(Data provided begins)

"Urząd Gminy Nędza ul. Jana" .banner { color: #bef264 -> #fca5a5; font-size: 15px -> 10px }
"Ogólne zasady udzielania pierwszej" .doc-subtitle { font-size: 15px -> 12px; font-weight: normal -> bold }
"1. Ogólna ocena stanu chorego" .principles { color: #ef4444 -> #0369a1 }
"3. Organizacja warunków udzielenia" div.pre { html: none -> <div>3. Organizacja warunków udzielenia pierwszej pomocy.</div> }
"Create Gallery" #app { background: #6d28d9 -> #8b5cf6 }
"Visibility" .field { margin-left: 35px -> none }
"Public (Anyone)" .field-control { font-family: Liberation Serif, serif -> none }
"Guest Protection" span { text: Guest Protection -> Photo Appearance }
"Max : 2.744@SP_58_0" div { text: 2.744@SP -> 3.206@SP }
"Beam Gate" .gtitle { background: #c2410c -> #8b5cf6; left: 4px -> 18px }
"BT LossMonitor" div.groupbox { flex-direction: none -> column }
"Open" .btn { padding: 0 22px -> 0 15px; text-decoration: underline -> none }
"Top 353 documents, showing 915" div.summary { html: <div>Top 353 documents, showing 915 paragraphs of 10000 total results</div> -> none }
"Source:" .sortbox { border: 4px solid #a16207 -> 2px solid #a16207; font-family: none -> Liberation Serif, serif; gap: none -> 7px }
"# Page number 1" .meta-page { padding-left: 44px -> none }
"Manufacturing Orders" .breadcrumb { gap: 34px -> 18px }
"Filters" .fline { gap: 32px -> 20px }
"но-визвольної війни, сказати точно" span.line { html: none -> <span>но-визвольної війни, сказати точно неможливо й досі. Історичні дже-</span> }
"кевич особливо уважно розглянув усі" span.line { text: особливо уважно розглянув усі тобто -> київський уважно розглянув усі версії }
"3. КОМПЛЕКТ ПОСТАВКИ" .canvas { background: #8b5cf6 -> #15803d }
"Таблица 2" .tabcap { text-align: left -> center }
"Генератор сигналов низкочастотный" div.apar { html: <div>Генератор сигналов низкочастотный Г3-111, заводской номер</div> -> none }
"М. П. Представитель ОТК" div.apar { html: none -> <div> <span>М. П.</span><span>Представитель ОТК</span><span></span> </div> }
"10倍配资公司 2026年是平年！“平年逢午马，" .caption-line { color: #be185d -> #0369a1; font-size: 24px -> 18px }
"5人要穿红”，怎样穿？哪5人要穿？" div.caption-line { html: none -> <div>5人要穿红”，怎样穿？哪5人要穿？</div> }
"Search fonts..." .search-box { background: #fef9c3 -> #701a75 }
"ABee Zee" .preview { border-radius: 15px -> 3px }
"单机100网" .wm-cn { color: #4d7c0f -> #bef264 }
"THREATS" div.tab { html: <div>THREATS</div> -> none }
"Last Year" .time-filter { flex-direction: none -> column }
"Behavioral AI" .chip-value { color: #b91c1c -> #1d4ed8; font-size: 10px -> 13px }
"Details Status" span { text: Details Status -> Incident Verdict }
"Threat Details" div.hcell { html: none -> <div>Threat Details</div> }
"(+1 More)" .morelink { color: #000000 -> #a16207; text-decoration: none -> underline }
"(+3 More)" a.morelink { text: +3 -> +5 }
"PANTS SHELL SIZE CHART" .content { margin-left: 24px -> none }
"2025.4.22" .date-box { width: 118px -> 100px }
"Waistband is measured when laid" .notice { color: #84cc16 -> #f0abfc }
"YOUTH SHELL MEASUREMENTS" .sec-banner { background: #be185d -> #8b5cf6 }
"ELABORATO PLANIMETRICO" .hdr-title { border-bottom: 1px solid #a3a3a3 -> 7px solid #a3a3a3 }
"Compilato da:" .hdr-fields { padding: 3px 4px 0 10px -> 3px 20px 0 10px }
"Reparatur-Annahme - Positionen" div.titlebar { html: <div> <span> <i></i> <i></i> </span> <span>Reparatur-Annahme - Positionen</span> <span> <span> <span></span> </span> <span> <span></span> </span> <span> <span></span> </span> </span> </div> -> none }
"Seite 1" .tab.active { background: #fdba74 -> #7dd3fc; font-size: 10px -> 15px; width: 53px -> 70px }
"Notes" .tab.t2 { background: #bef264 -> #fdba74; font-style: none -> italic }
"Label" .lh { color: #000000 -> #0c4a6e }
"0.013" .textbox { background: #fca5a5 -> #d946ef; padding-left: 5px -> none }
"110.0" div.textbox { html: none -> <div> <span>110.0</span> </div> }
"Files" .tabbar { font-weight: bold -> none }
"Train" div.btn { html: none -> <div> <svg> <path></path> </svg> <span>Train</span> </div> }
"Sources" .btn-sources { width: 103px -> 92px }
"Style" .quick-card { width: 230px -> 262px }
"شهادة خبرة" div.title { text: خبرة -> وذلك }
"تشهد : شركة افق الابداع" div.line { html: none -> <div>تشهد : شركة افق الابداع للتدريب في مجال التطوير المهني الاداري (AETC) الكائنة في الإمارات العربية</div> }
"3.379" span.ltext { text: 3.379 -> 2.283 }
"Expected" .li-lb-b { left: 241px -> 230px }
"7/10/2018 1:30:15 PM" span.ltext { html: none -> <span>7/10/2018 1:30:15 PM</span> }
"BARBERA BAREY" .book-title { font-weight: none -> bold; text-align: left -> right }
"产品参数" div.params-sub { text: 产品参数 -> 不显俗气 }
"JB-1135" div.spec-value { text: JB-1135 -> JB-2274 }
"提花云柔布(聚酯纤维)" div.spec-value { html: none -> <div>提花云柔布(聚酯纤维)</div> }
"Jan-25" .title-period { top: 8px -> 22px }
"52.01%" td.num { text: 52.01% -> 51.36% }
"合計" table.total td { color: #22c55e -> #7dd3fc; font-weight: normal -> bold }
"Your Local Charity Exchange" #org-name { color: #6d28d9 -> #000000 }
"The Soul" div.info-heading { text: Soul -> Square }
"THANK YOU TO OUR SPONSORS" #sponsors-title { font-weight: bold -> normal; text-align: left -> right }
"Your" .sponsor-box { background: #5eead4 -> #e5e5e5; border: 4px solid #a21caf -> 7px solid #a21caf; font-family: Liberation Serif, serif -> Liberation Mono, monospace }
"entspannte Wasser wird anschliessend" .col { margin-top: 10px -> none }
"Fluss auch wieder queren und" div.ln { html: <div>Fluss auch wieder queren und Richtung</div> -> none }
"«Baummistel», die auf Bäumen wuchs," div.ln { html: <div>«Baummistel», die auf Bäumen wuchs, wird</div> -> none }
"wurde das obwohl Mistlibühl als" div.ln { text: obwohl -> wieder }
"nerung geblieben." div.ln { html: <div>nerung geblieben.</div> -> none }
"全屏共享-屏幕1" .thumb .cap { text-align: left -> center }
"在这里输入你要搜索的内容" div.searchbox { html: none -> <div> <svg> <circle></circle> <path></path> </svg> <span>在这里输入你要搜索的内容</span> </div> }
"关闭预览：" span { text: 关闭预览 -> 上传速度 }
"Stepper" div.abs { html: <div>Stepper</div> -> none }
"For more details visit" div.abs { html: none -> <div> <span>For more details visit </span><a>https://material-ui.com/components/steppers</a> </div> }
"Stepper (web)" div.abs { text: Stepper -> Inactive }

(Data provided ends)

- _Requirement_:
All that should be written out is the stretch of lines above between the one holding "margin-left: 24px ->" and the one holding "text: خبرة ->", inclusive, exactly as given.

- _Your response_:
"PANTS SHELL SIZE CHART" .content { margin-left: 24px -> none }
"2025.4.22" .date-box { width: 118px -> 100px }
"Waistband is measured when laid" .notice { color: #84cc16 -> #f0abfc }
"YOUTH SHELL MEASUREMENTS" .sec-banner { background: #be185d -> #8b5cf6 }
"ELABORATO PLANIMETRICO" .hdr-title { border-bottom: 1px solid #a3a3a3 -> 7px solid #a3a3a3 }
"Compilato da:" .hdr-fields { padding: 3px 4px 0 10px -> 3px 20px 0 10px }
"Reparatur-Annahme - Positionen" div.titlebar { html: <div> <span> <i></i> <i></i> </span> <span>Reparatur-Annahme - Positionen</span> <span> <span> <span></span> </span> <span> <span></span> </span> <span> <span></span> </span> </span> </div> -> none }
"Seite 1" .tab.active { background: #fdba74 -> #7dd3fc; font-size: 10px -> 15px; width: 53px -> 70px }
"Notes" .tab.t2 { background: #bef264 -> #fdba74; font-style: none -> italic }
"Label" .lh { color: #000000 -> #0c4a6e }
"0.013" .textbox { background: #fca5a5 -> #d946ef; padding-left: 5px -> none }
"110.0" div.textbox { html: none -> <div> <span>110.0</span> </div> }
"Files" .tabbar { font-weight: bold -> none }
"Train" div.btn { html: none -> <div> <svg> <path></path> </svg> <span>Train</span> </div> }
"Sources" .btn-sources { width: 103px -> 92px }
"Style" .quick-card { width: 230px -> 262px }
"شهادة خبرة" div.title { text: خبرة -> وذلك }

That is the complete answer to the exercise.